Der Mord-Verdacht war bereits damals sofort auf den bulgarischen Geheimdienst Durschawna Sigurnost (DS) gefallen. Denn Markow war keineswegs ein gewöhnlicher britischer Bürger. Er war ein bulgarischer Dissident, preisgekrönter Journalist, Schriftsteller und gefeierter Theater-Autor. Wegen seiner mutigen Kritik am bulgarischen Kommunismus und speziell am Führungsstil von Staats- und Parteichef Todor Schiwkow, der so Moskau-treu war, dass er einst sogar ernsthaft vorschlug, Bulgarien der Sowjetunion anzuschließen, war Markow auf die schwarze Liste des Geheimdienstes geraten. Er floh zunächst nach Italien, dann nach London, arbeitete dort auch für die BBC und die Deutsche Welle.

1992 sagte Oleg Kalugin, ein ehemaliger Chef der Gegenspionage des sowjetischen Geheimdienstes KGB, aus, Schiwkow habe schließlich voller Wut auf den lästigen Kritiker die Beseitigung Markows angeordnet. Es hieß, Innenminister Dimiter Stojanow habe die Organisation des Attentates übernommen und den KGB um Hilfe gebeten. So soll der tödliche Regenschirm im KGB-Laboratorium "Die Kammer" entworfen und konstruiert worden sein. Das Attentat geschah dann genau an Schiwkows Geburtstag - eine kleine Aufmerksamkeit des DS.

Wie ein Enthüllungsbuch aufgrund bulgarischer Geheimdienstdokumente offenbarte, erhielt ein Agent mit dem Codenamen "Piccadilly" den Mordauftrag. Diesen Quellen nach war es Francesco Giullino, ein Däne italienischer Abstammung, von dem es hieß, er fühle keinerlei Furcht. Der Londoner "Daily Telegraph" schrieb, Unterlagen belegten, dass Giullino nach London geschickt wurde, um Markow zu "neutralisieren". Der heute 62-Jährige wurde 1993 von dänischen und britischen Geheimdienstagenten sechs Stunden lang in Kopenhagen verhört. Er gab zwar zu, für die DS gearbeitet zu haben, aber keinen Mord. Da gegen Giullino in Dänemark nichts vorlag, wurde er wieder auf freien Fuß gesetzt.

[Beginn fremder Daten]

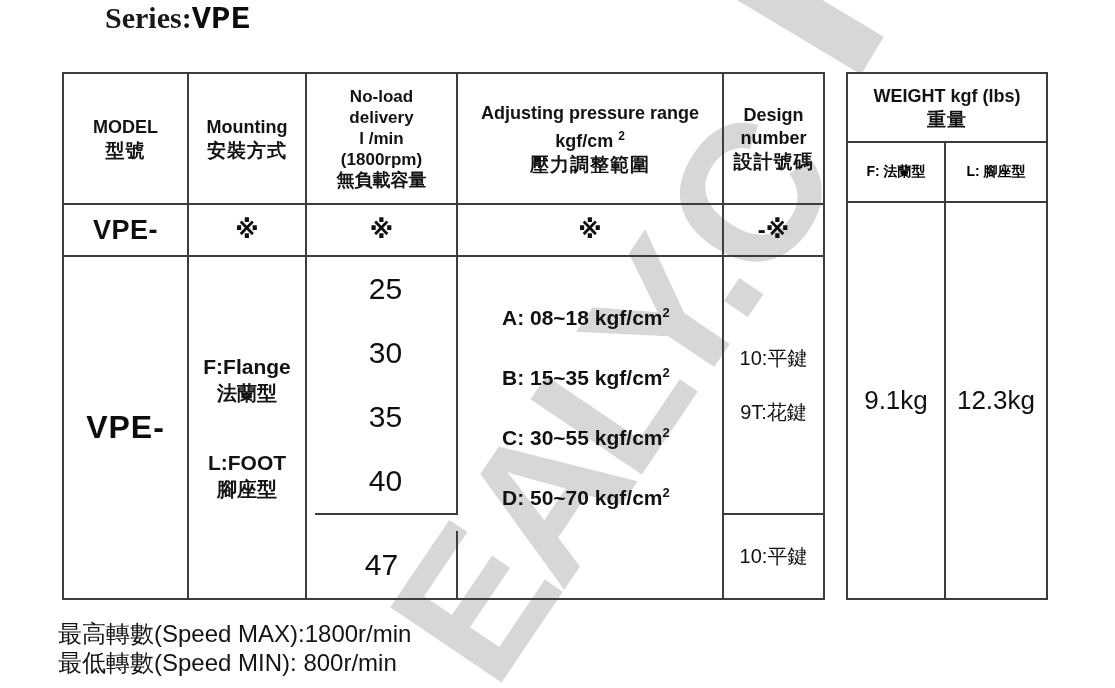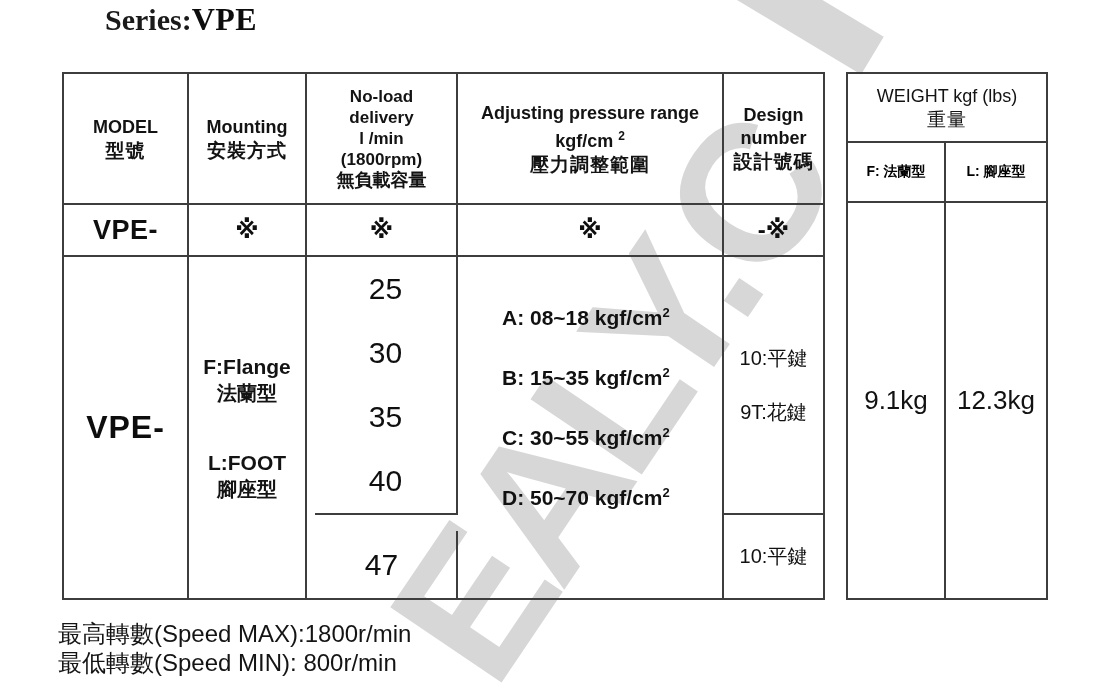--- a/index.html
+++ b/index.html
@@ -36,21 +36,21 @@
     z-index: 0;
   }
 
   
   .title { position: absolute; left: 105px; top: 1px; z-index: 2; white-space: nowrap; }
   .title .t-serif {
     font-family: "Liberation Serif", "DejaVu Serif", serif;
     font-weight: 700; font-size: 30px; color: #1a1a1a;
   }
   .title .t-sans {
-    font-family: Liberation Serif, serif;
+    font-family: Liberation Mono, monospace;
     font-weight: 900; font-size: 32px; letter-spacing: 0.5px; color: #0d0d0d;
   }
 
   
   .tbl { position: absolute; z-index: 1; border: 2px solid #3d3d3d; background: transparent; }
   .cell { border-color: #3d3d3d; border-style: solid; border-width: 0; display: flex; flex-direction: column; align-items: center; justify-content: center; text-align: center; }
   .br { border-right-width: 2px; }
   .bb { border-bottom-width: 2px; }
 
   
@@ -79,21 +79,21 @@
   .design-main { grid-row: 3; grid-column: 5; justify-content: center; gap: 27px; font-size: 20px; font-weight: 500; color: #111; }
   .design-extra { grid-row: 4; grid-column: 5; font-size: 20px; font-weight: 500; color: #111; }
 
   
   .weight-table {
     left: 846px; top: 72px; width: 202px; height: 528px;
     display: grid;
     grid-template-columns: 98px 1fr;
     grid-template-rows: 69px 60px 1fr;
   }
-  .wt-title { grid-row: 1; grid-column: 1 / 3; font-weight: 400; font-size: 18px; line-height: 23px; color: #131313; }
+  .wt-title { grid-row: 1; grid-column: 1 / 3; font-weight: 700; font-size: 18px; line-height: 23px; color: #131313; }
   .wt-title .zh { font-size: 19px; letter-spacing: 1px; }
   .wt-col { font-weight: 700; font-size: 14px; color: #000000; }
   .wt-val { font-size: 26px; font-weight: 400; color: #111; }
 
   
   .footnotes { position: absolute; left: 58px; top: 619px; z-index: 2; font-size: 24px; line-height: 29px; color: #141414; }
 </style>
 </head>
 <body>
 

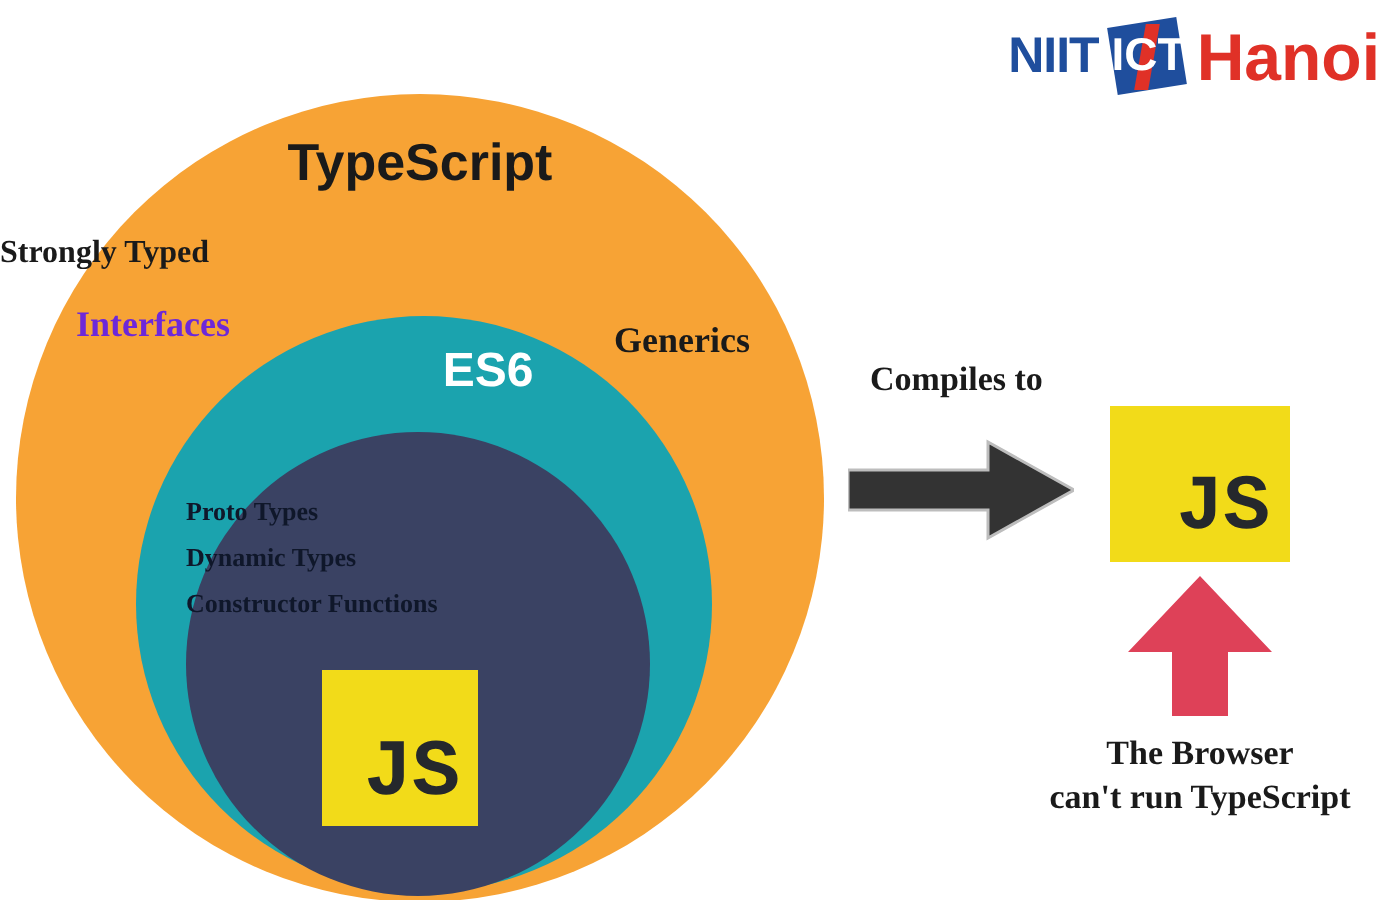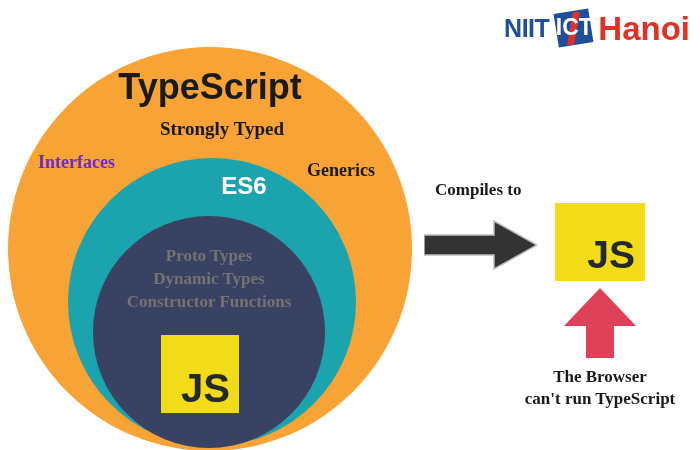--- a/index.html
+++ b/index.html
@@ -108,27 +108,27 @@
   }
 
   
   .lbl { position: absolute; white-space: nowrap; }
 
   #label-typescript {
     left: 0; top: 66px; width: 420px;
     text-align: center;
     font-family: "Liberation Sans", sans-serif;
     font-weight: bold;
-    font-size: 36px;
+    font-size: 26px;
     color: #1a1a1a;
   }
   #label-strongly-typed {
-    left: 12px; top: 118px; width: 420px;
-    text-align: center;
-    font-size: 19px;
+    left: 0; top: 118px; width: 420px;
+    text-align: left;
+    font-size: 16px;
     font-weight: bold;
     color: #1a1a1a;
   }
   #label-interfaces {
     left: 38px; top: 152px;
     font-size: 18px;
     font-weight: bold;
     color: #6d28d9;
   }
   #label-generics {
@@ -143,38 +143,37 @@
     font-family: "Liberation Sans", sans-serif;
     font-weight: bold;
     font-size: 24px;
     color: #ffffff;
     padding-left: 34px;
   }
   #inner-terms {
     position: absolute;
     left: 93px; top: 244px;
     width: 232px;
-    text-align: center;
-    color: #737373;
-    font-size: 17px;
+    color: #0f172a;
+    font-size: 13px;
     font-weight: bold;
     line-height: 23px;
   }
 
   
   .js-box {
     position: absolute;
     background: #F2DB19;
     display: flex;
     align-items: flex-end;
     justify-content: flex-end;
     box-sizing: border-box;
   }
   .js-box span {
-    font-family: Liberation Sans, sans-serif;
+    font-family: Liberation Mono, monospace;
     font-weight: bold;
     color: #25282C;
     line-height: 0.92;
   }
   #js-box-inner {
     left: 161px; top: 335px;
     width: 78px; height: 78px;
     padding: 0 9px 6px 0;
   }
   #js-box-inner span { font-size: 40px; }

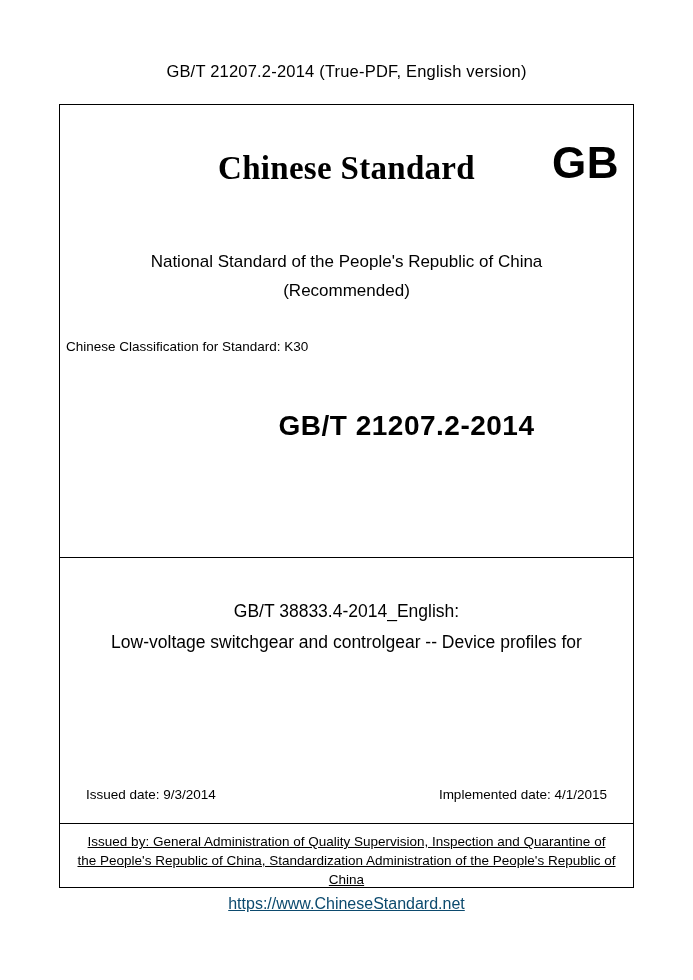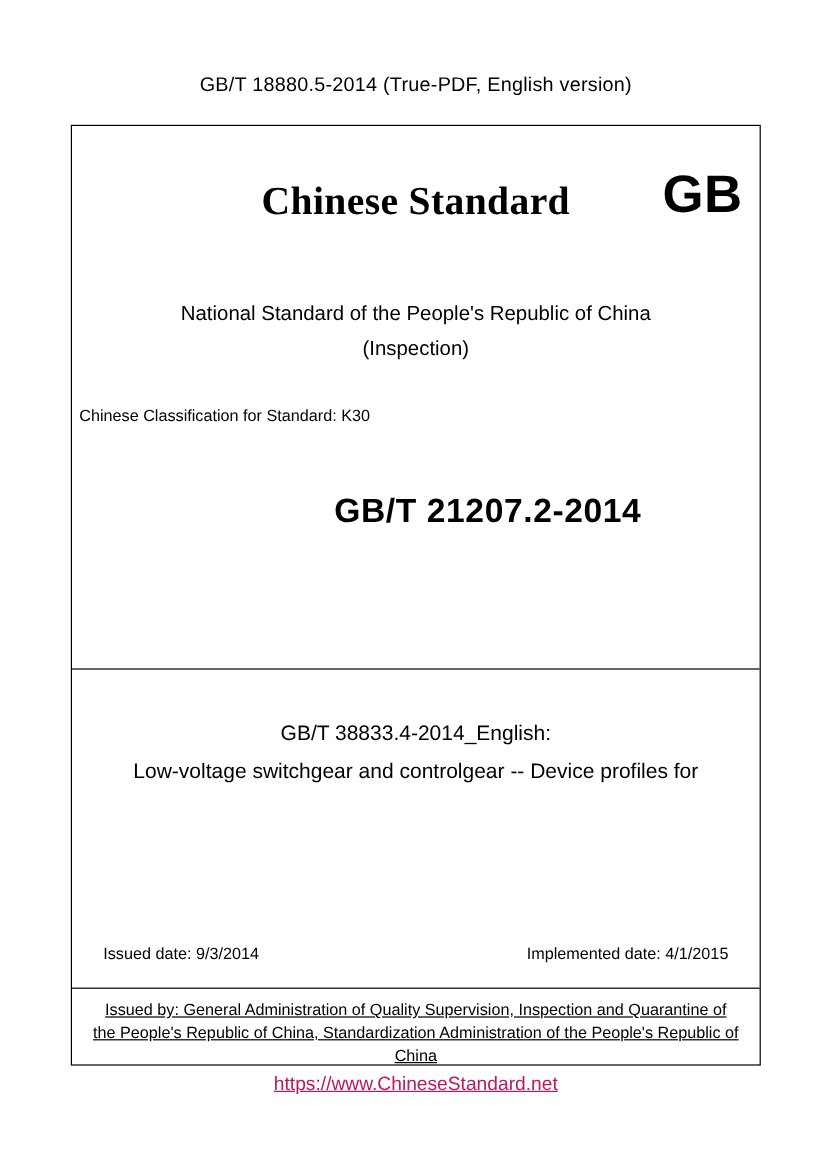--- a/index.html
+++ b/index.html
@@ -133,38 +133,38 @@
     text-decoration: underline;
   }
   .footer-link {
     position: absolute;
     top: 895px;
     left: 0;
     width: 693px;
     text-align: center;
     font-size: 16px;
     text-decoration: underline;
-    color: #be185d;
+    color: #0c4a6e;
   }
 </style>
 </head>
 <body>
 
 <div class="page">
 
-  <div class="top-caption">GB/T 18880.5-2014 (True-PDF, English version)</div>
+  <div class="top-caption">GB/T 21207.2-2014 (True-PDF, English version)</div>
 
   <div class="frame">
 
     <div class="upper">
       <div class="gb-mark">GB</div>
       <div class="title-main">Chinese Standard</div>
       <div class="nat-std">
         <div>National Standard of the People's Republic of China</div>
-        <div>(Inspection)</div>
+        <div>(Recommended)</div>
       </div>
       <div class="classification">Chinese Classification for Standard: K30</div>
       <div class="std-number">GB/T 21207.2-2014</div>
     </div>
 
     <div class="middle">
       <div class="eng-title">
         <div>GB/T 38833.4-2014_English:</div>
         <div>Low-voltage switchgear and controlgear -- Device profiles for</div>
       </div>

Scotland Yard versucht nun, bis zum 11. September lückenlose Beweise gegen Agent "Piccadilly" zu sammeln und seiner habhaft zu werden. Gelingt dies nicht, tritt ein bulgarisches Gesetz in Kraft, das die Strafverfolgung nach 30 Jahren verbietet. Kenner behaupten, die Regierung in Sofia sei daran interessiert, endgültig den Deckel auf den heiklen Fall zu tun. Eine weitere Beweiserhebung und eine Sühne des Mordes wären dann kaum noch möglich.